▸ **Work request**
Below are some entries. Repeat exactly the lines from the one with "text: Embedder ->" through the one with "left: 22px ->", and only those.

▸ **Source material**
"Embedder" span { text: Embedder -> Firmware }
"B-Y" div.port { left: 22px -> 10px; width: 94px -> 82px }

* * *

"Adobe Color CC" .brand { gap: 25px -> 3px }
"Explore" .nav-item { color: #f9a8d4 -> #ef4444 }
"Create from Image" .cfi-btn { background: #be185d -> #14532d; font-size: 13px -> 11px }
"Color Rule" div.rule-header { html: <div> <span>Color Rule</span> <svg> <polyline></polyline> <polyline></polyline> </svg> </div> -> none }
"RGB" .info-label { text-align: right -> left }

* * *

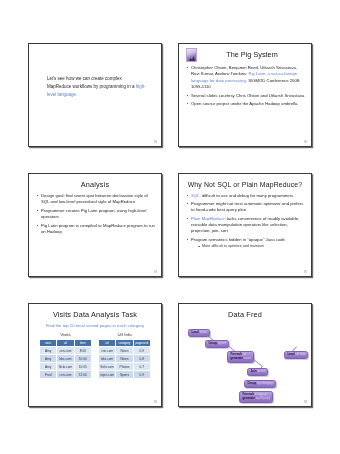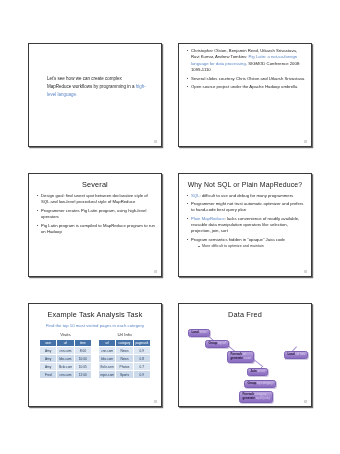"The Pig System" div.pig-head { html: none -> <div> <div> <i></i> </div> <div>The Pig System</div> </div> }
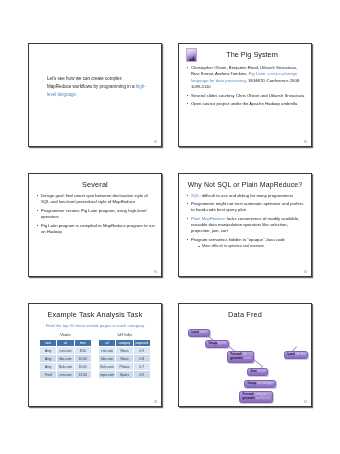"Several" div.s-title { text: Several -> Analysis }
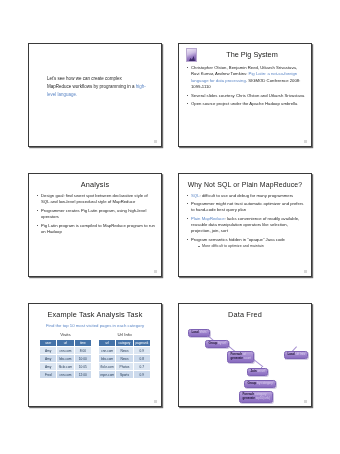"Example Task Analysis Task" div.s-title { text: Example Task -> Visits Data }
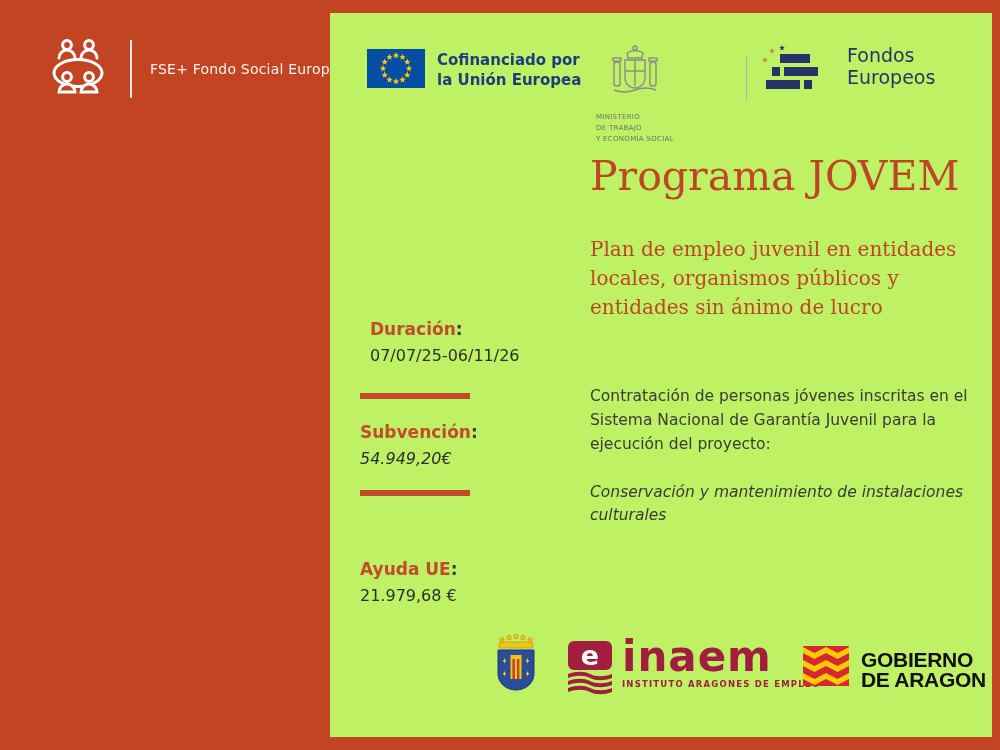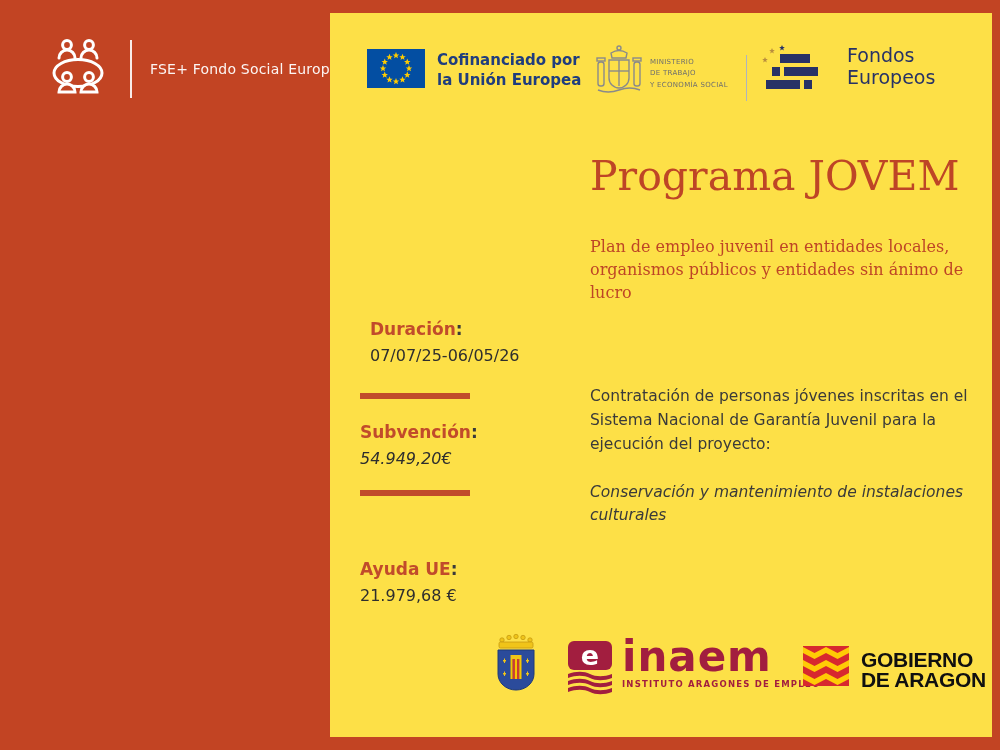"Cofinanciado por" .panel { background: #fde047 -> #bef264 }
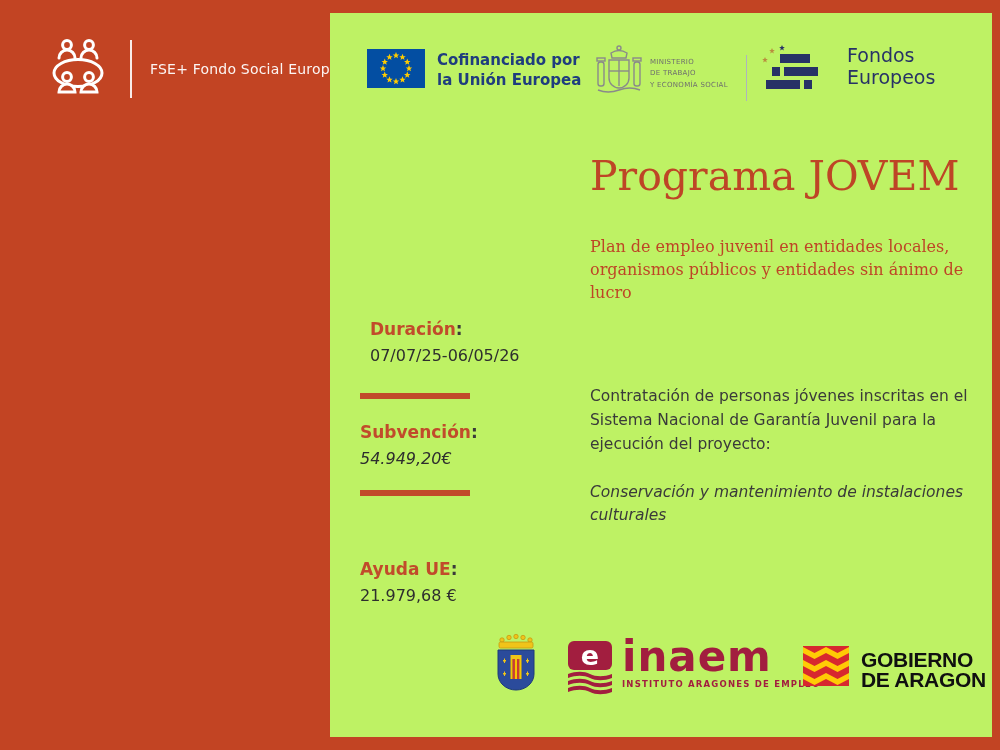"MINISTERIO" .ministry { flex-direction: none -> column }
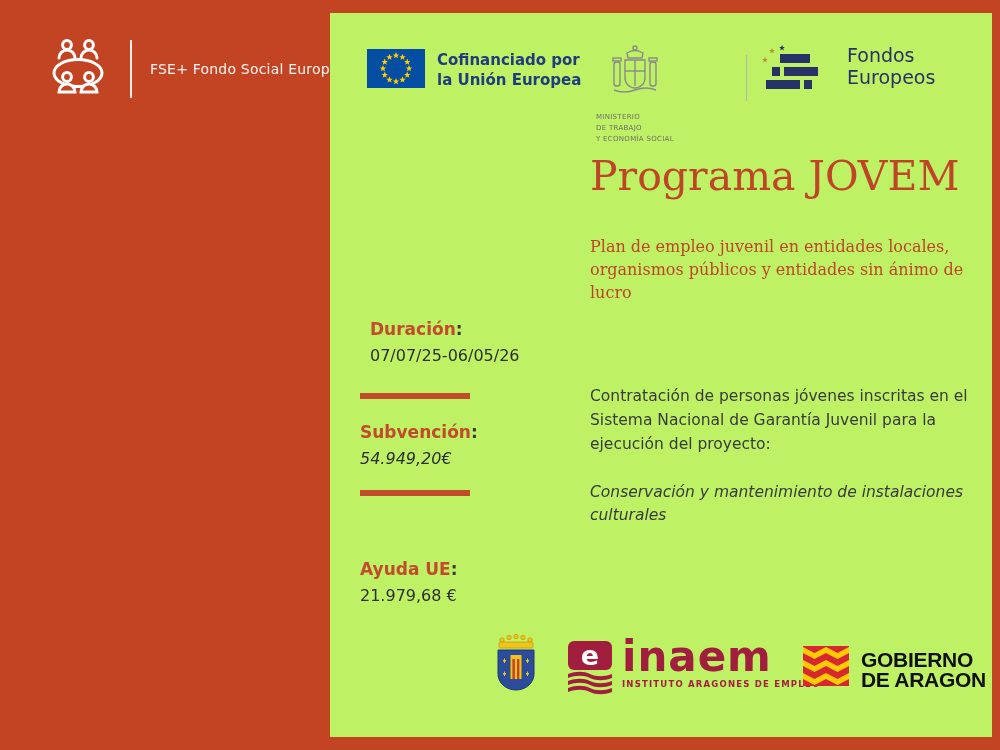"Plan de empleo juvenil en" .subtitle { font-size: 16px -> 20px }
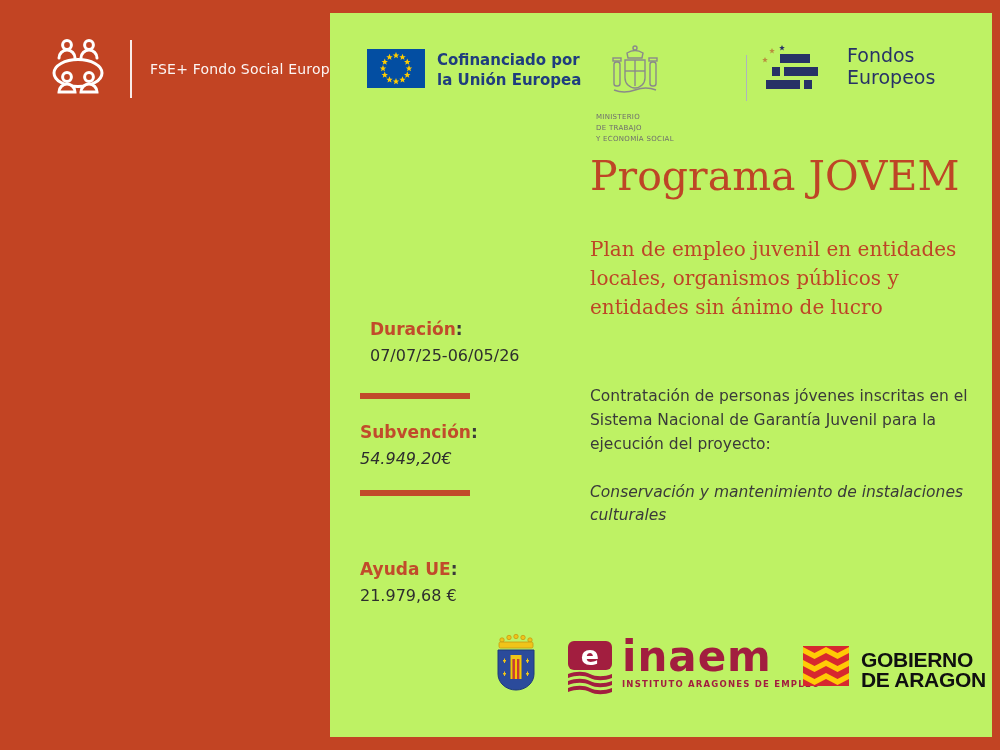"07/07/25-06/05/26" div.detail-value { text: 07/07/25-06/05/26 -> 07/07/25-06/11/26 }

▸ **Task response**
"Embedder" span { text: Embedder -> Firmware }
"B-Y" div.port { left: 22px -> 10px; width: 94px -> 82px }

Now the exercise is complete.